You are viewing a plain text version of this content. The canonical link for it is here.
Posted to issues-all@impala.apache.org by "ASF subversion and git services (Jira)" <ji...@apache.org> on 2023/03/27 23:02:00 UTC

[jira] [Commented] (IMPALA-11744) Table mask view should preserve the original column order in Hive

    [ https://issues.apache.org/jira/browse/IMPALA-11744?page=com.atlassian.jira.plugin.system.issuetabpanels:comment-tabpanel&focusedCommentId=17705713#comment-17705713 ] 

ASF subversion and git services commented on IMPALA-11744:
----------------------------------------------------------

Commit 9bf8607ce58a1a2573c8c2b0ebdf9179a1840429 in impala's branch refs/heads/branch-4.1.2 from stiga-huang
[ https://gitbox.apache.org/repos/asf?p=impala.git;h=9bf8607ce ]

IMPALA-11744: Table mask view should preserve the original column order in Hive

Ranger provides column masking and row filtering policies to mask
sensitive data for specific users/groups. When a table should be masked
in a query, Impala replaces it with a table mask view that exposes the
columns with masked expressions.

After IMPALA-9661, only selected columns are exposed in the table mask
view. However, the columns of the view are exposed in the order that
they are registered. If the registering order differs from the column
order in the table, STAR expansions will mismatch the columns.

To be specific, let's say table 'tbl' with 3 columns a, b, c should be
masked in the following query:
  select b, * from tbl;
Ideally Impala should replace the TableRef of 'tbl' with a table mask
view as:
  select b, * from (
    select mask(a) a, mask(b) b, mask(c) c from tbl
  ) t;

Currently, the rewritten query is
  select b, * from (
    select mask(b) b, mask(a) a, mask(c) c from tbl
  ) t;
This incorrectly expands the STAR as "b, a, c" in the re-analyze phase.

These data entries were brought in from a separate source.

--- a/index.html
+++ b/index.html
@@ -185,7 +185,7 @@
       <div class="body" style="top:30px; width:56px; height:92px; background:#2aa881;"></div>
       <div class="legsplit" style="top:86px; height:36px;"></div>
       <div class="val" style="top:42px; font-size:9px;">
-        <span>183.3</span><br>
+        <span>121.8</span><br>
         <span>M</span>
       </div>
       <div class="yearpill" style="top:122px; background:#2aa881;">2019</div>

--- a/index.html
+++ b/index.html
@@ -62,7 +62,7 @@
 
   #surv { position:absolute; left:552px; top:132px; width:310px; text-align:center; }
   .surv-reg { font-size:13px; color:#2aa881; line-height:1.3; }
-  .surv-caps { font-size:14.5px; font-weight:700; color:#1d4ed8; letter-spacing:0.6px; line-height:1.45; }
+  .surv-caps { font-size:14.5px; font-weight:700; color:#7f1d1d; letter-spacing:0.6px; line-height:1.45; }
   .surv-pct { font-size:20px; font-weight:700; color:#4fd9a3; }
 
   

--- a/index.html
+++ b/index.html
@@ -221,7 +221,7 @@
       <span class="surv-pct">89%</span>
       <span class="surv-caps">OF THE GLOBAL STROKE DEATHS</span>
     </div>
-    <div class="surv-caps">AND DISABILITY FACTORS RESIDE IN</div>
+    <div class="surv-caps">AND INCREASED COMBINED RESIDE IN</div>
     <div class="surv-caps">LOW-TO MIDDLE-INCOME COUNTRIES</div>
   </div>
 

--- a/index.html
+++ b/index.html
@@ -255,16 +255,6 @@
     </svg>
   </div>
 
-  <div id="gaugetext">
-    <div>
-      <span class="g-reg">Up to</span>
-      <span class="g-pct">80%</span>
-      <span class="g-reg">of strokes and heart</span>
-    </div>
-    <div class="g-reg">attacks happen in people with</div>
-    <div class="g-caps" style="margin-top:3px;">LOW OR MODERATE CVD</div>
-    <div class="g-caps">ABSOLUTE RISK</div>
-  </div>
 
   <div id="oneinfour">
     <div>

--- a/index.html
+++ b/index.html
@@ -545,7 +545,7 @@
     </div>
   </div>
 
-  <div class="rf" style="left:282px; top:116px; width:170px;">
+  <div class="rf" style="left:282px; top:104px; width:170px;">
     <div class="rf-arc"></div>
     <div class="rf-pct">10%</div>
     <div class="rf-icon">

The cause is that column 'b' is registered earlier than all other
columns. This patch fixes it by sorting the selected columns based on
their original order in the table.

Tests:
 - Add tests for selecting STAR with normal columns on table and view.

Backport Note for 4.1.2:
Keep the import of Optional in Analyzer.java.
Removed some tests due to virtual column input__file__name not supported.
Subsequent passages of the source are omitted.